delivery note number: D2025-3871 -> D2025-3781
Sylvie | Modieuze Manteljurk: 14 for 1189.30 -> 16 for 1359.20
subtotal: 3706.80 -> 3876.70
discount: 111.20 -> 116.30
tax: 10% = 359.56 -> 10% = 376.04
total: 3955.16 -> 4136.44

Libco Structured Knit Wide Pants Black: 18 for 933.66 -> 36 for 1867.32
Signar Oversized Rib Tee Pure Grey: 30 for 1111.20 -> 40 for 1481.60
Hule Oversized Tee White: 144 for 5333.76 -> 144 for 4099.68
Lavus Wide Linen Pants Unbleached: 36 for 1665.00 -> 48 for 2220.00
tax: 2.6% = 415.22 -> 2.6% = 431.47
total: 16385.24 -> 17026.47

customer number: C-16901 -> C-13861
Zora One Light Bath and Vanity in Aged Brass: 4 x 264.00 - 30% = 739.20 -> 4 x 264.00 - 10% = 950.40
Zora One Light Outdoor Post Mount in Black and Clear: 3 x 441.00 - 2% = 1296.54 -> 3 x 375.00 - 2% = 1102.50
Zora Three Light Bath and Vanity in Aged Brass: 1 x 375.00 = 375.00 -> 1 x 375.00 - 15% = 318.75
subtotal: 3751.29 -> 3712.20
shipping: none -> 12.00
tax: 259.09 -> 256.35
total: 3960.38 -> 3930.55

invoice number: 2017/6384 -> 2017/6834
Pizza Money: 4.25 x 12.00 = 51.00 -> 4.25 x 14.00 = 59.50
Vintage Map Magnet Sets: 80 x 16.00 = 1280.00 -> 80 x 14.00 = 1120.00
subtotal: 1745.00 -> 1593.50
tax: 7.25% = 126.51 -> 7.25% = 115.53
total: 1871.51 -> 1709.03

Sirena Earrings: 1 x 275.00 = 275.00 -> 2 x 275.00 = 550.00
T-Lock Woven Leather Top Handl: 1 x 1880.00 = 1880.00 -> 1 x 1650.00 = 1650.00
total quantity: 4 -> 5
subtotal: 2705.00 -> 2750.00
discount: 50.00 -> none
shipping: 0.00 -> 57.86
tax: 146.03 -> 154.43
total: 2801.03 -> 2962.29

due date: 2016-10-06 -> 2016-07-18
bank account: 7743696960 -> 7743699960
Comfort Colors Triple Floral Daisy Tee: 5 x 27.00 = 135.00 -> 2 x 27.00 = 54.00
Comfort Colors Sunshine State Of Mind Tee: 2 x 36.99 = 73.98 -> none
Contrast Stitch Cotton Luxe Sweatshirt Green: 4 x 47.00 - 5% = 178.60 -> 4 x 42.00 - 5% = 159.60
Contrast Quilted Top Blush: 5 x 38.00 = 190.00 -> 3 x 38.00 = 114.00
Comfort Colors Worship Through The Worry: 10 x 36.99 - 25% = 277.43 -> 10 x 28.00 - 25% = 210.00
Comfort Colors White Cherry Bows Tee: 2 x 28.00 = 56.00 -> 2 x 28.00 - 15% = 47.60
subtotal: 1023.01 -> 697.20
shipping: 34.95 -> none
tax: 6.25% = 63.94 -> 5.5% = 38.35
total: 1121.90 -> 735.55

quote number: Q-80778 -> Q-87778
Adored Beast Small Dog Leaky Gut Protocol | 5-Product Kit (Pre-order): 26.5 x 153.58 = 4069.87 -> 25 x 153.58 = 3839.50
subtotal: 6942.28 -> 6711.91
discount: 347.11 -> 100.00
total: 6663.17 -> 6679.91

*****

• _WHAT YOU HAVE TO DO_: Retype each record in full, please.

• _FINISHED EXERCISE_:
delivery note number: D2025-3871 -> D2025-3781
Sylvie | Modieuze Manteljurk: 14 for 1189.30 -> 16 for 1359.20
subtotal: 3706.80 -> 3876.70
discount: 111.20 -> 116.30
tax: 10% = 359.56 -> 10% = 376.04
total: 3955.16 -> 4136.44

Libco Structured Knit Wide Pants Black: 18 for 933.66 -> 36 for 1867.32
Signar Oversized Rib Tee Pure Grey: 30 for 1111.20 -> 40 for 1481.60
Hule Oversized Tee White: 144 for 5333.76 -> 144 for 4099.68
Lavus Wide Linen Pants Unbleached: 36 for 1665.00 -> 48 for 2220.00
tax: 2.6% = 415.22 -> 2.6% = 431.47
total: 16385.24 -> 17026.47

customer number: C-16901 -> C-13861
Zora One Light Bath and Vanity in Aged Brass: 4 x 264.00 - 30% = 739.20 -> 4 x 264.00 - 10% = 950.40
Zora One Light Outdoor Post Mount in Black and Clear: 3 x 441.00 - 2% = 1296.54 -> 3 x 375.00 - 2% = 1102.50
Zora Three Light Bath and Vanity in Aged Brass: 1 x 375.00 = 375.00 -> 1 x 375.00 - 15% = 318.75
subtotal: 3751.29 -> 3712.20
shipping: none -> 12.00
tax: 259.09 -> 256.35
total: 3960.38 -> 3930.55

invoice number: 2017/6384 -> 2017/6834
Pizza Money: 4.25 x 12.00 = 51.00 -> 4.25 x 14.00 = 59.50
Vintage Map Magnet Sets: 80 x 16.00 = 1280.00 -> 80 x 14.00 = 1120.00
subtotal: 1745.00 -> 1593.50
tax: 7.25% = 126.51 -> 7.25% = 115.53
total: 1871.51 -> 1709.03

Sirena Earrings: 1 x 275.00 = 275.00 -> 2 x 275.00 = 550.00
T-Lock Woven Leather Top Handl: 1 x 1880.00 = 1880.00 -> 1 x 1650.00 = 1650.00
total quantity: 4 -> 5
subtotal: 2705.00 -> 2750.00
discount: 50.00 -> none
shipping: 0.00 -> 57.86
tax: 146.03 -> 154.43
total: 2801.03 -> 2962.29

due date: 2016-10-06 -> 2016-07-18
bank account: 7743696960 -> 7743699960
Comfort Colors Triple Floral Daisy Tee: 5 x 27.00 = 135.00 -> 2 x 27.00 = 54.00
Comfort Colors Sunshine State Of Mind Tee: 2 x 36.99 = 73.98 -> none
Contrast Stitch Cotton Luxe Sweatshirt Green: 4 x 47.00 - 5% = 178.60 -> 4 x 42.00 - 5% = 159.60
Contrast Quilted Top Blush: 5 x 38.00 = 190.00 -> 3 x 38.00 = 114.00
Comfort Colors Worship Through The Worry: 10 x 36.99 - 25% = 277.43 -> 10 x 28.00 - 25% = 210.00
Comfort Colors White Cherry Bows Tee: 2 x 28.00 = 56.00 -> 2 x 28.00 - 15% = 47.60
subtotal: 1023.01 -> 697.20
shipping: 34.95 -> none
tax: 6.25% = 63.94 -> 5.5% = 38.35
total: 1121.90 -> 735.55

quote number: Q-80778 -> Q-87778
Adored Beast Small Dog Leaky Gut Protocol | 5-Product Kit (Pre-order): 26.5 x 153.58 = 4069.87 -> 25 x 153.58 = 3839.50
subtotal: 6942.28 -> 6711.91
discount: 347.11 -> 100.00
total: 6663.17 -> 6679.91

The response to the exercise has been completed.